So is the difference you see a lack of awareness?

Awareness, internal motivations (what drives you), but most of all, a failure of imagination. We address the crisis (the A), but often skirt around the root cause of the issue, which, IMHO, is simply that if you play with fire enough, you will get burned.

Let me be a little more concrete, I often see other BS's posting things like "I could never do that to someone else" or "I'd never do that" or even "I could never..". And, let me say, there's a good chance that some of them are right.
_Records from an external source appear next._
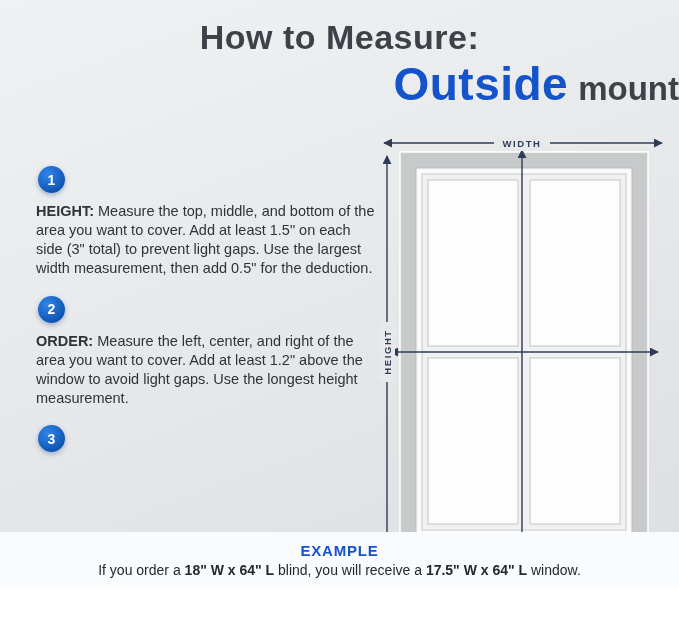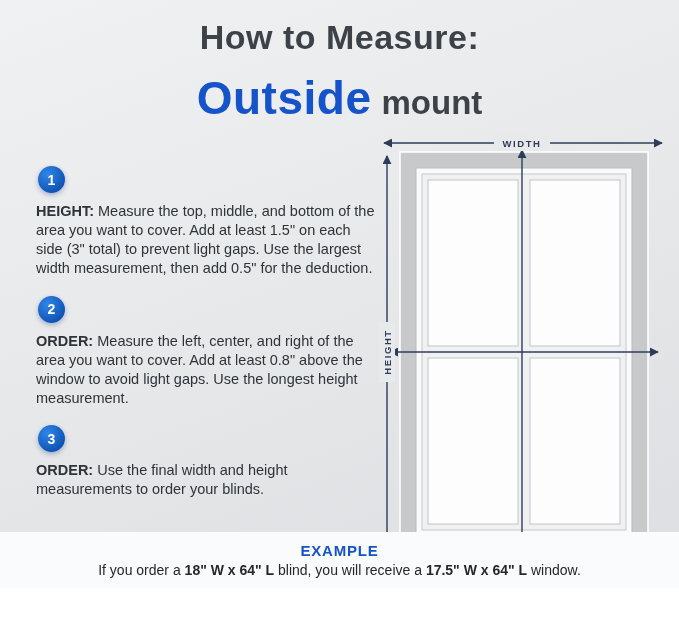--- a/index.html
+++ b/index.html
@@ -21,7 +21,7 @@
   
   .title{position:absolute;top:18px;left:0;right:0;text-align:center;color:#3d4249;}
   .title .t1{font-size:34px;font-weight:600;letter-spacing:.5px;}
-  .title .t2{font-size:33px;font-weight:600;margin-top:14px;}
+  .title .t2{font-size:33px;font-weight:600;margin-top:0;text-align:right;}
   .title .accent{font-size:46px;font-weight:800;color:var(--accent-blue,#1553cb);letter-spacing:.5px;}
   .title .suffix{margin-left:10px;}
 

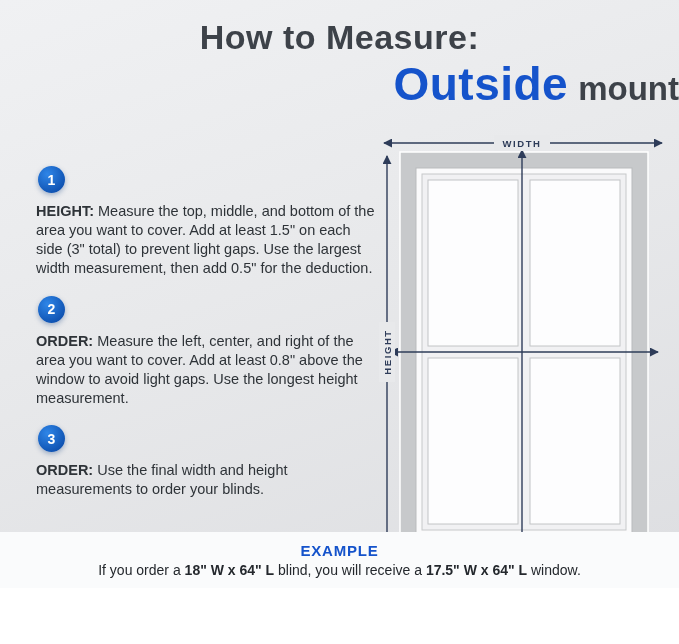--- a/index.html
+++ b/index.html
@@ -90,7 +90,7 @@
           <span>2</span>
         </div>
       <p><b>ORDER:</b>
-        <span>Measure the left, center, and right of the area you want to cover. Add at least 0.8" above the window to avoid light gaps. Use the longest height measurement.</span></p>
+        <span>Measure the left, center, and right of the area you want to cover. Add at least 1.2" above the window to avoid light gaps. Use the longest height measurement.</span></p>
     </div>
 
     <div class="step">

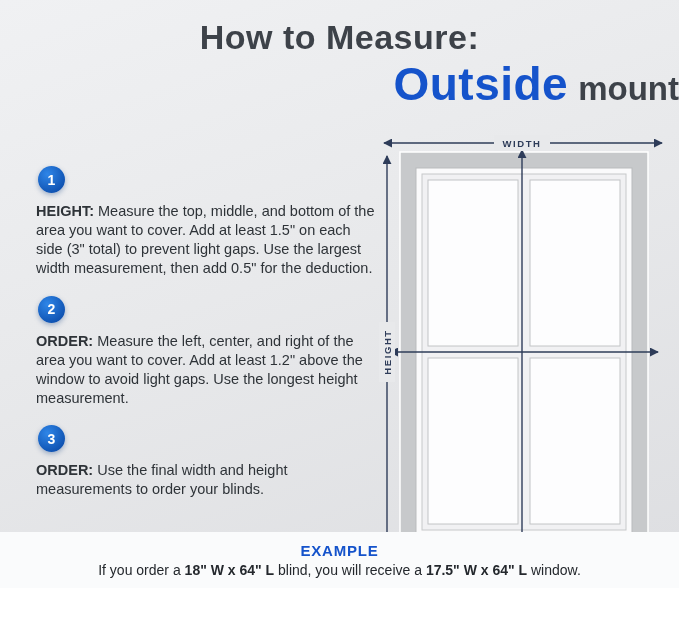--- a/index.html
+++ b/index.html
@@ -97,8 +97,6 @@
       <div class="badge">
           <span>3</span>
         </div>
-      <p><b>ORDER:</b>
-        <span>Use the final width and height measurements to order your blinds.</span></p>
     </div>
 
   </div>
There's also a near 100% chance that some of them are wrong and are just failing to see their "weakness" and protect against it.
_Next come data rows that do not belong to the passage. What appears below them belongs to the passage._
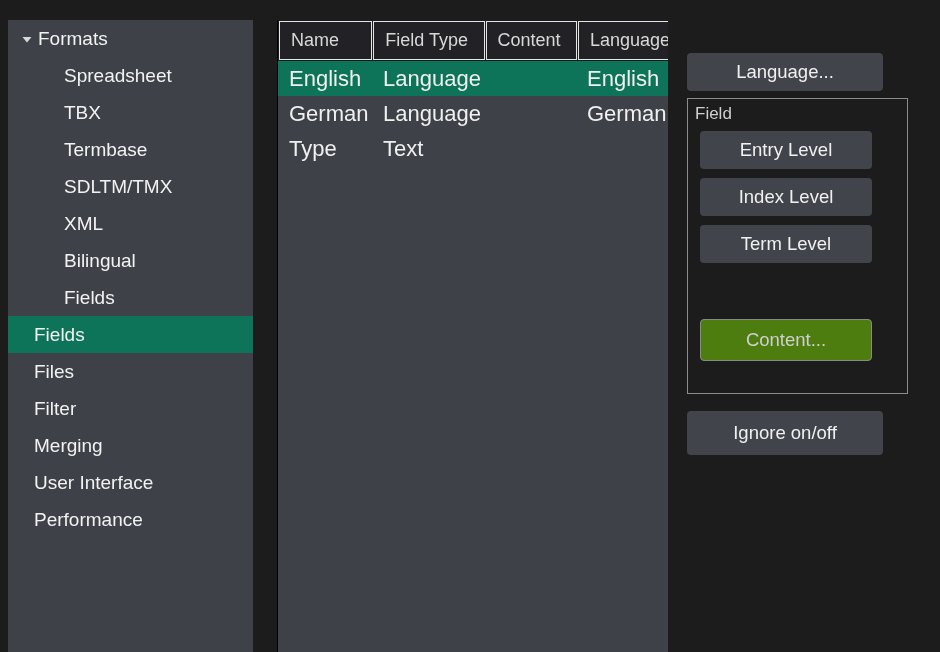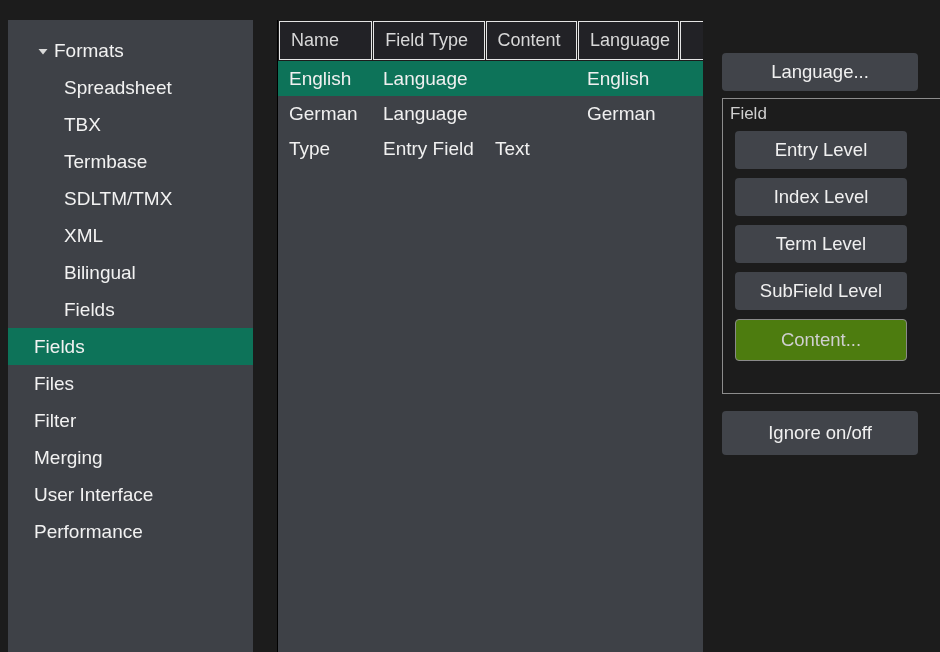--- a/index.html
+++ b/index.html
@@ -40,7 +40,7 @@
     font-size: 19px;
     box-sizing: border-box;
   }
-  .tree-item.root { padding-left: 24px; margin-top: 12px; }
+  .tree-item.root { padding-left: 8px; }
   .tree-item.child { padding-left: 56px; }
   .tree-item.flat  { padding-left: 26px; }
   .tree-item.selected { background: #0d7359; }

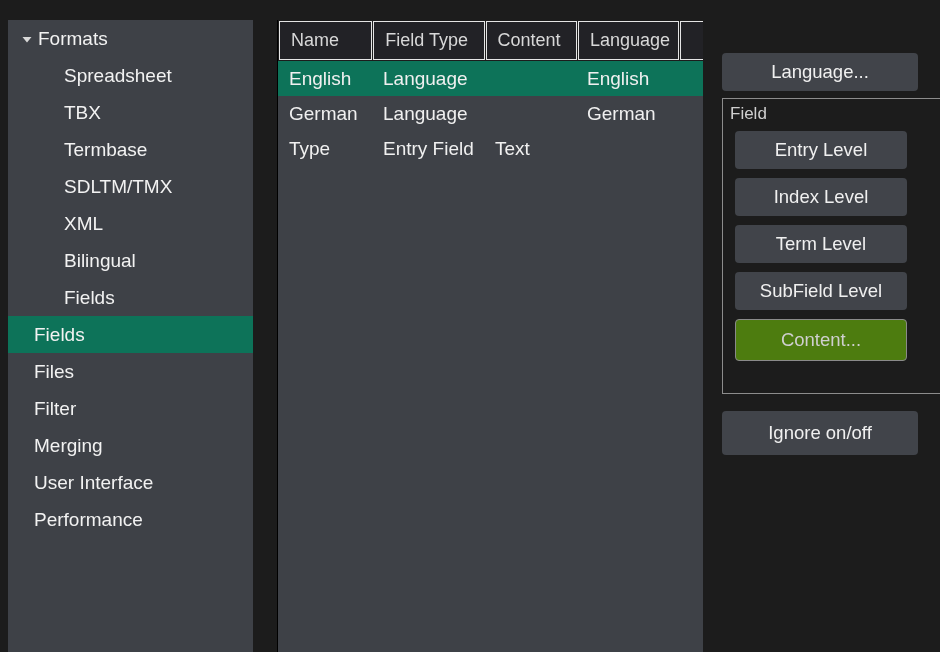--- a/index.html
+++ b/index.html
@@ -93,7 +93,7 @@
     height: 35px;
     align-items: center;
     color: #f0f0f0;
-    font-size: 19px;
+    font-size: 22px;
   }
   .tr.selected { background: #0d7359; }
   .td {

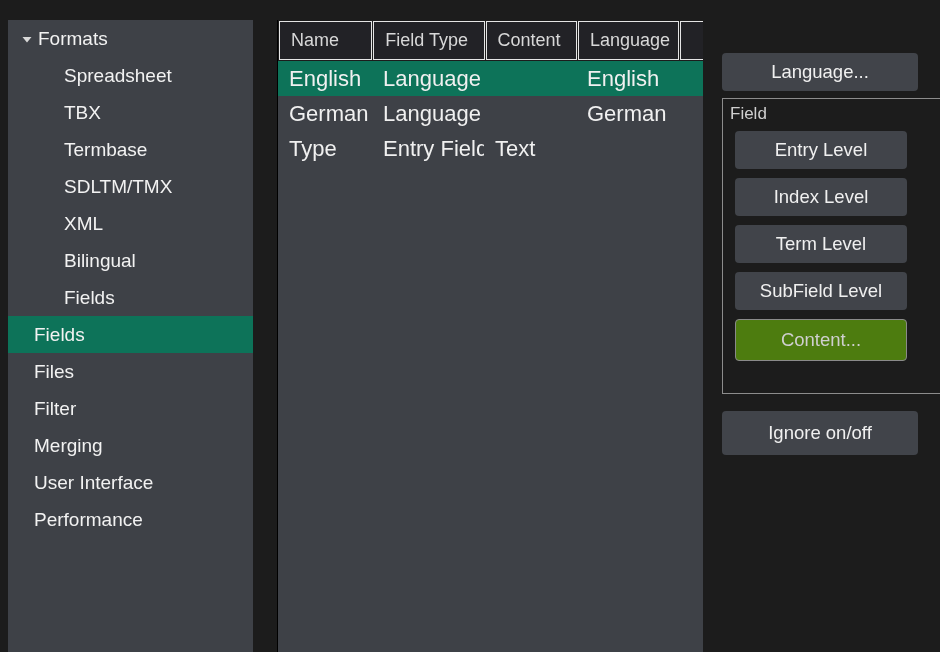--- a/index.html
+++ b/index.html
@@ -111,7 +111,7 @@
   
   .right-panel {
     position: absolute;
-    left: 703px;
+    left: 668px;
     top: 20px;
     width: 236px;
     height: 632px;

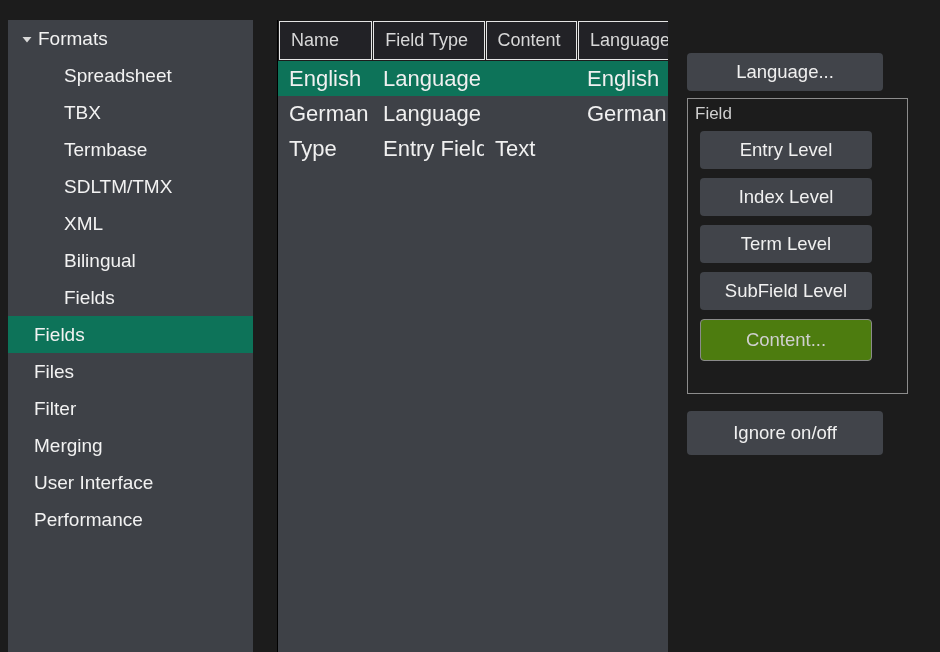--- a/index.html
+++ b/index.html
@@ -252,7 +252,6 @@
 
     <div class="tr">
       <div class="td c0">Type</div>
-      <div class="td c1">Entry Field</div>
       <div class="td c2">Text</div>
       <div class="td c3"></div>
       <div class="td c4"></div>

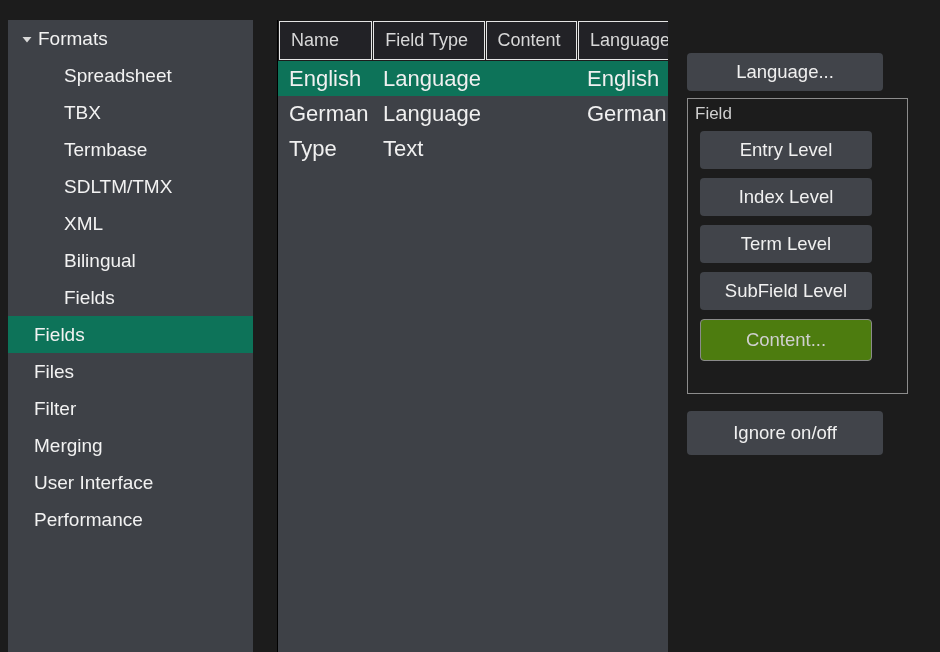--- a/index.html
+++ b/index.html
@@ -269,7 +269,6 @@
       <button class="btn" id="btn-entry-level">Entry Level</button>
       <button class="btn" id="btn-index-level">Index Level</button>
       <button class="btn" id="btn-term-level">Term Level</button>
-      <button class="btn" id="btn-subfield-level">SubField Level</button>
       <button class="btn outlined" id="btn-content">Content...</button>
     </div>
If you'd asked me, the day after my wedding, "RIO would you cheat on your wife" (and we were having a real conversation, not just someone asking me to get the "right" answer), my next question would be "Please tell me the situation you have in mind and I'll answer the question". In some outlandish situations, it's pretty obvious (She's been lost at sea for 10 years but not declared dead and you have a beautiful girl asking you to sleep with her and have an NSA relationship in case your wife comes back), yeah, I'm pretty sure I'd do that. The more interesting ones to me though are the realistic ones, traveling for work, out at a restaurant and a really pretty girl smiles at you with an unspoken invitation to come sit next to her. This has happened to me several times since I've been married, so I know exactly what I'd do here; I don't sit down/acknowledge it or chat her up. That's a "flashing red" Danger Will Robinson for me, I know in that situation, I have a really good chance of doing something I've promised not to, and therefore, I remove myself from that situation entirely. What I think a lot of WS's do is lie to themselves, "I can handle that, shoot, I don't even like blondes" about their level of control in that situation. I know it can/would get out of control, because, IMHO, I'm honest (or more honest) with myself and I don't start from a frame of "I would never", I start from "I would, in the wrong situation, so let's avoid those situations".

People, in general, from my perspective, have a stunning lack of imagination or understanding of their capacity to do wrong. I study WWII a lot because I'm just so taken aback by the level of "wrong" committed by mostly "normal" people during that time. How on earth do you convince a normal person to turn on and start killing their neighbors?! Well, you can, and shockingly, it's not even that hard to do, you paint their neighbors as evil and the cause of their suffering and then just let the rock roll downhill. Sounds pretty much like the lead up to an A, right? Just paint your partner as "not meeting my needs" or "doesn't care about me" and then, suddenly, why care about them? That is at play in the vast majority of A's that we see and talk about here (which, incidentally, are different than most A's I know about IRL, those are much more deliberate and there's no "painting" the spouse negatively, it's just about getting more/gluttony).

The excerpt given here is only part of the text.